TASK DESCRIPTION
Each entry that follows is to be copied exactly, minus any pictures.

DATA FOR PROCESSING
- Opening Delimiter -

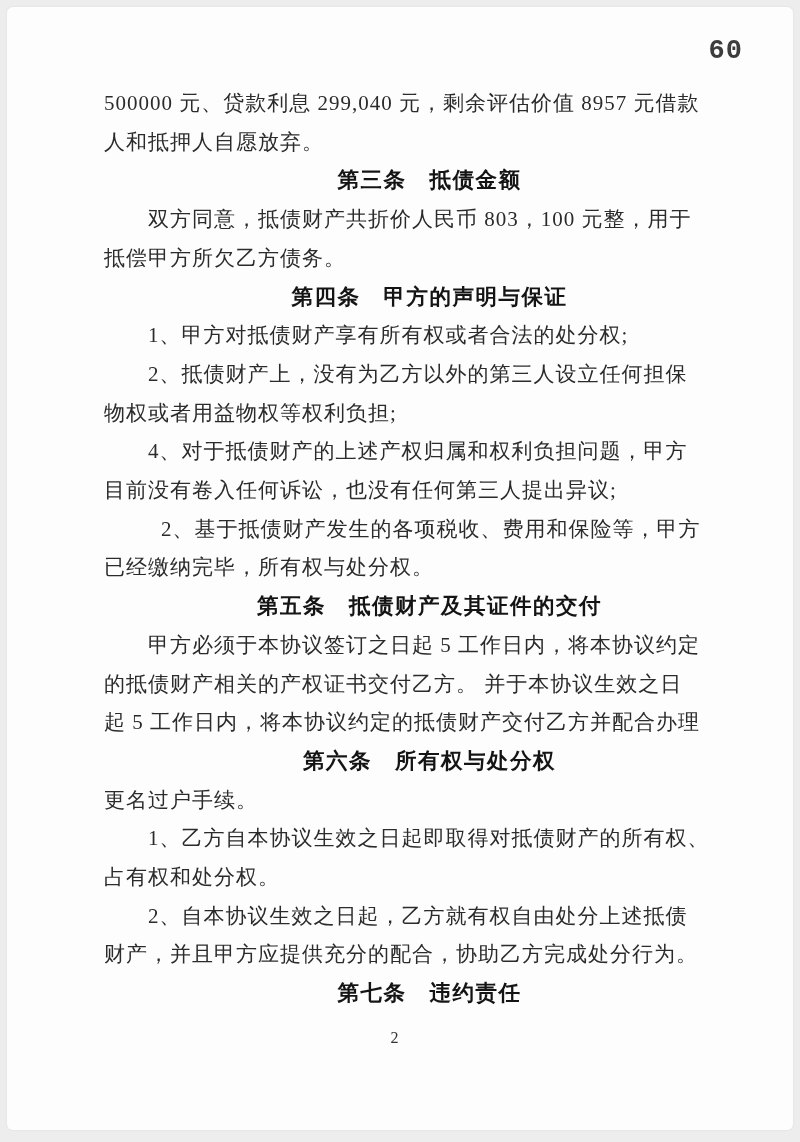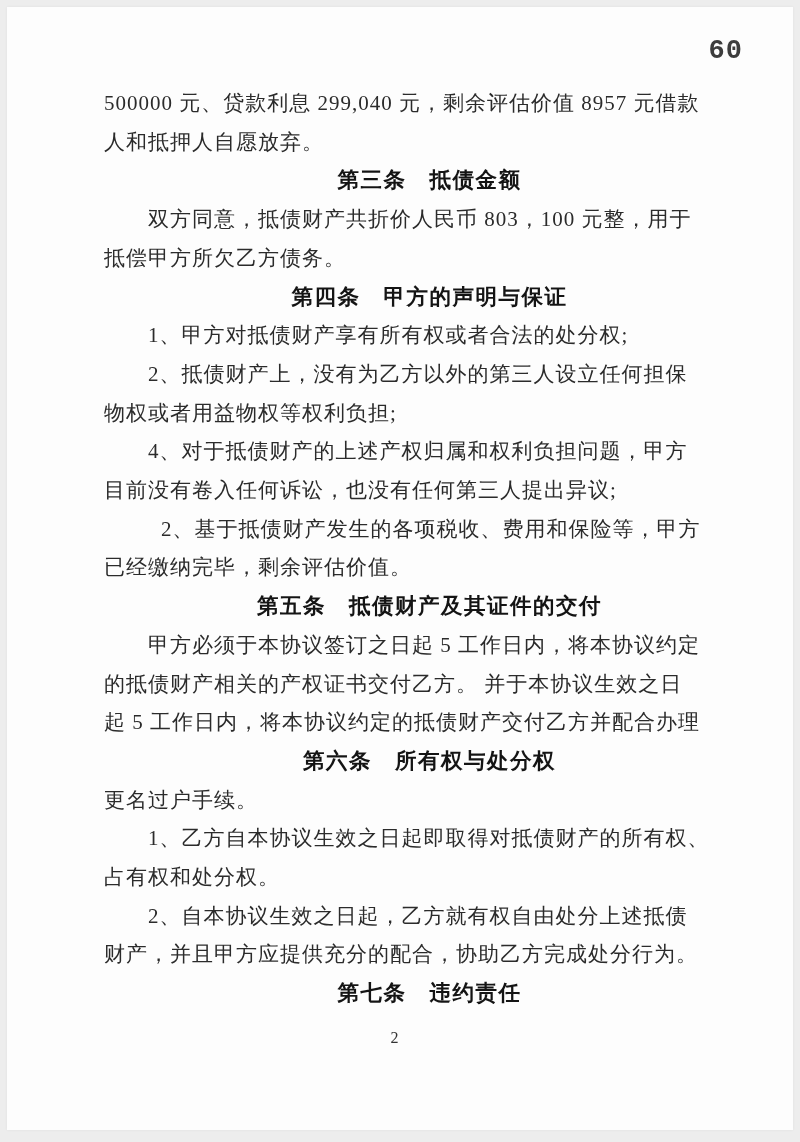"60" .page { border-radius: 0 -> 6px }
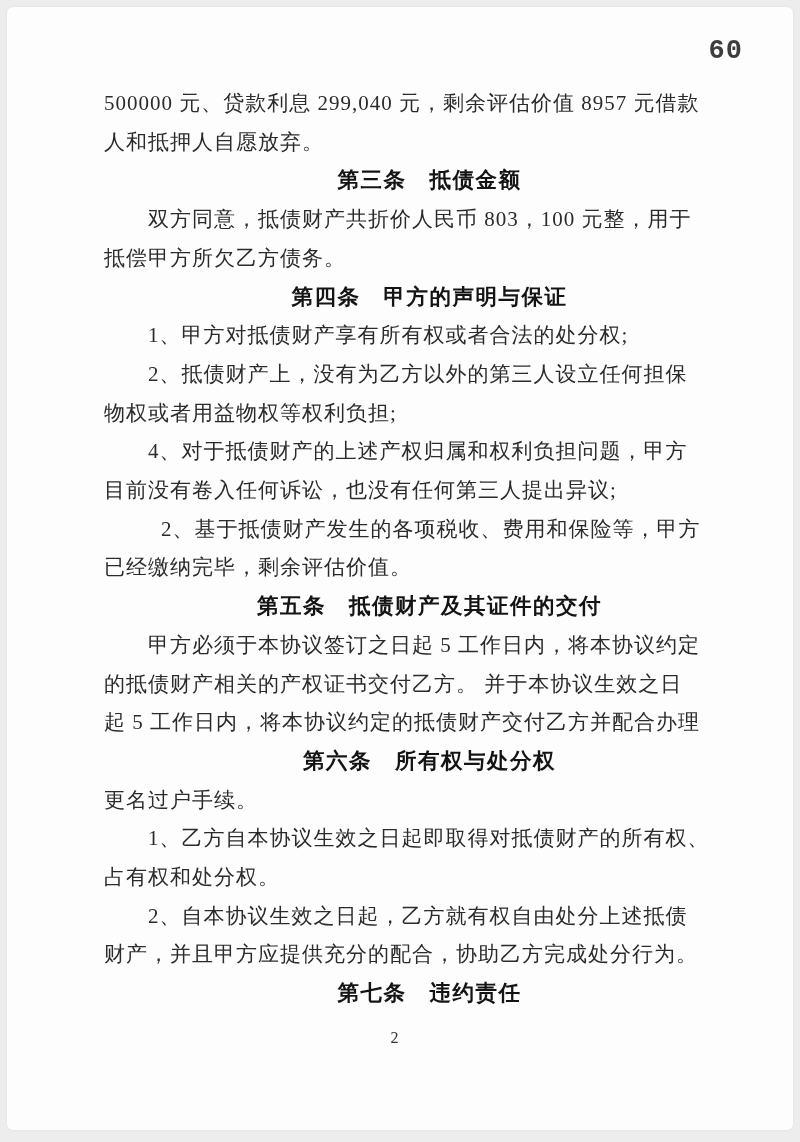"已经缴纳完毕，剩余评估价值。" div.line { text: 剩余评估价值 -> 所有权与处分权 }
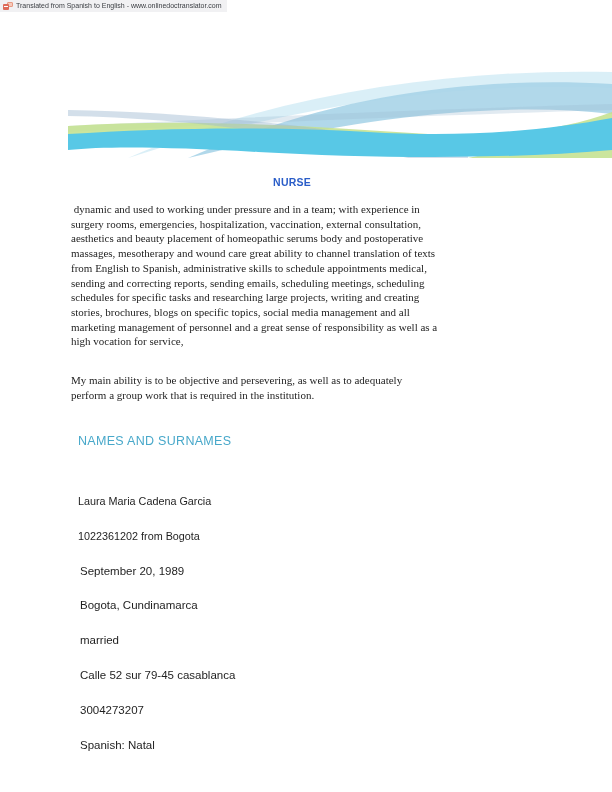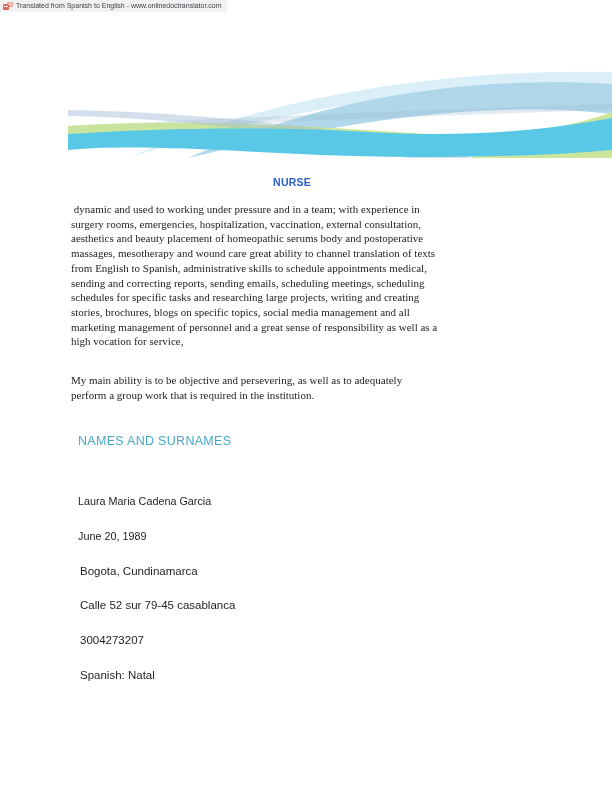"1022361202 from Bogota" div.line { html: none -> <div>1022361202 from Bogota</div> }
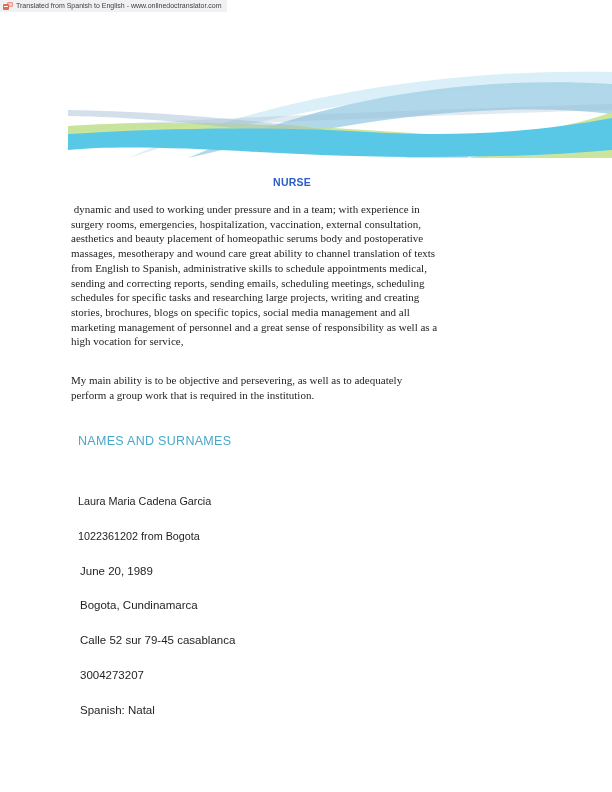"June 20, 1989" div.line { text: June -> September }
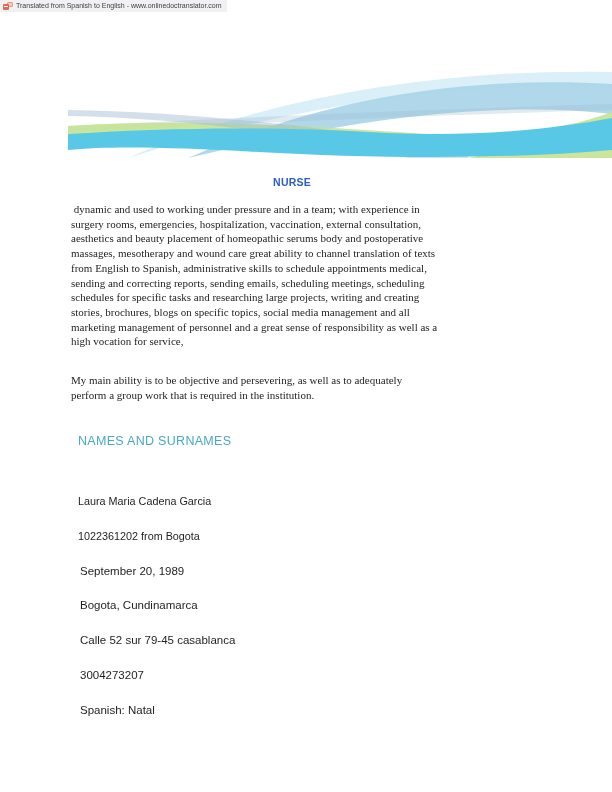"married" div.line { html: none -> <div>married</div> }
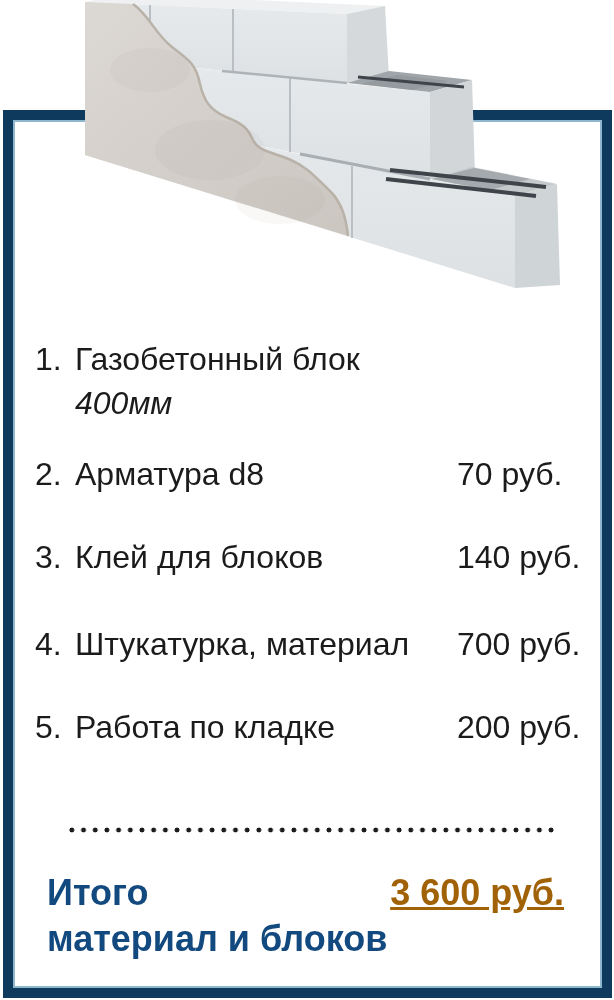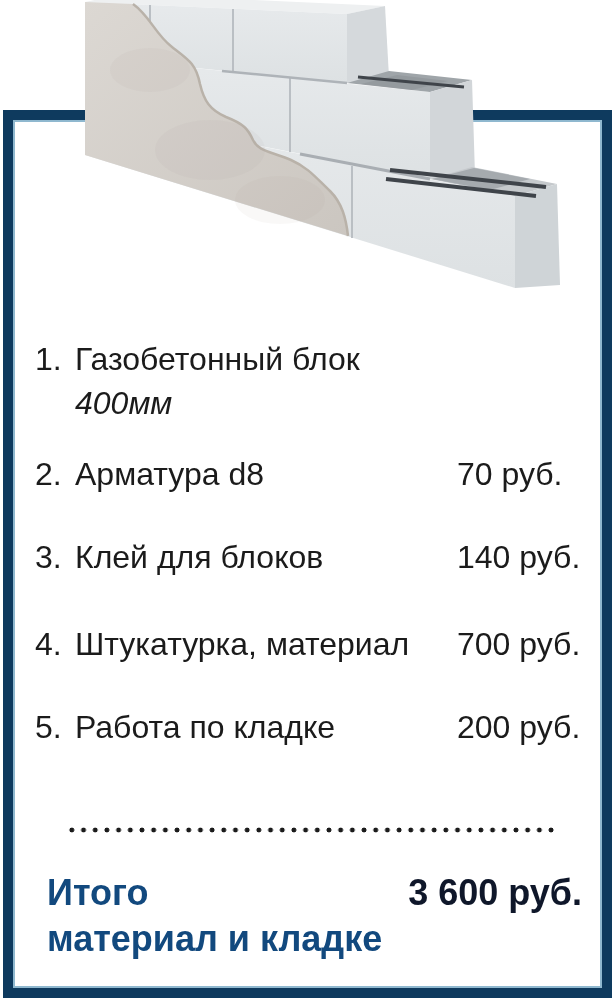"3 600 руб." .total-value { color: #0f172a -> #a16207; right: 32px -> 50px; text-decoration: none -> underline }
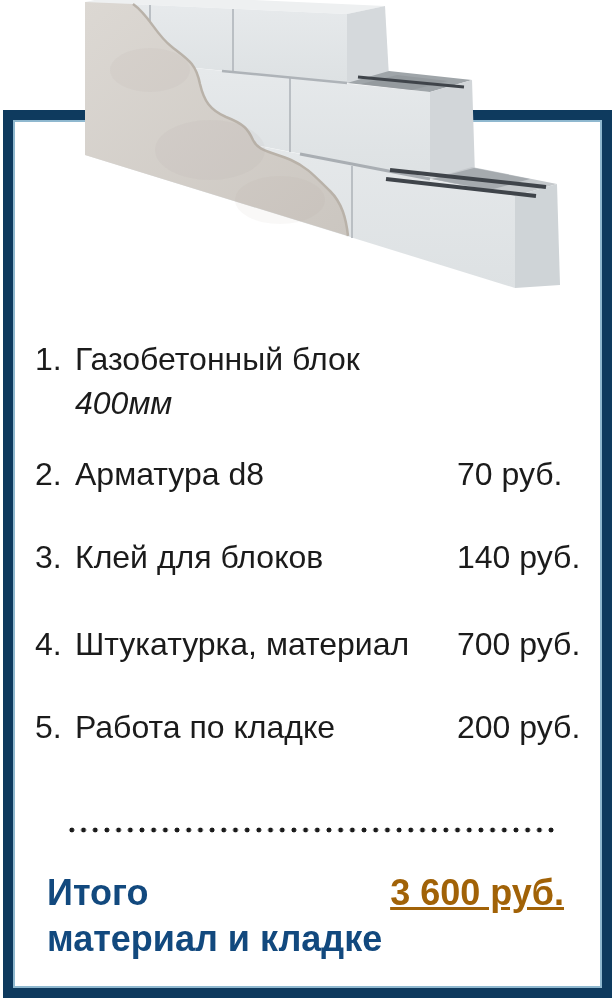"материал и кладке" span { text: кладке -> блоков }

- Closing Delimiter -

SOLVED EXERCISE
"60" .page { border-radius: 0 -> 6px }
"已经缴纳完毕，剩余评估价值。" div.line { text: 剩余评估价值 -> 所有权与处分权 }
"1022361202 from Bogota" div.line { html: none -> <div>1022361202 from Bogota</div> }
"June 20, 1989" div.line { text: June -> September }
"married" div.line { html: none -> <div>married</div> }
"3 600 руб." .total-value { color: #0f172a -> #a16207; right: 32px -> 50px; text-decoration: none -> underline }
"материал и кладке" span { text: кладке -> блоков }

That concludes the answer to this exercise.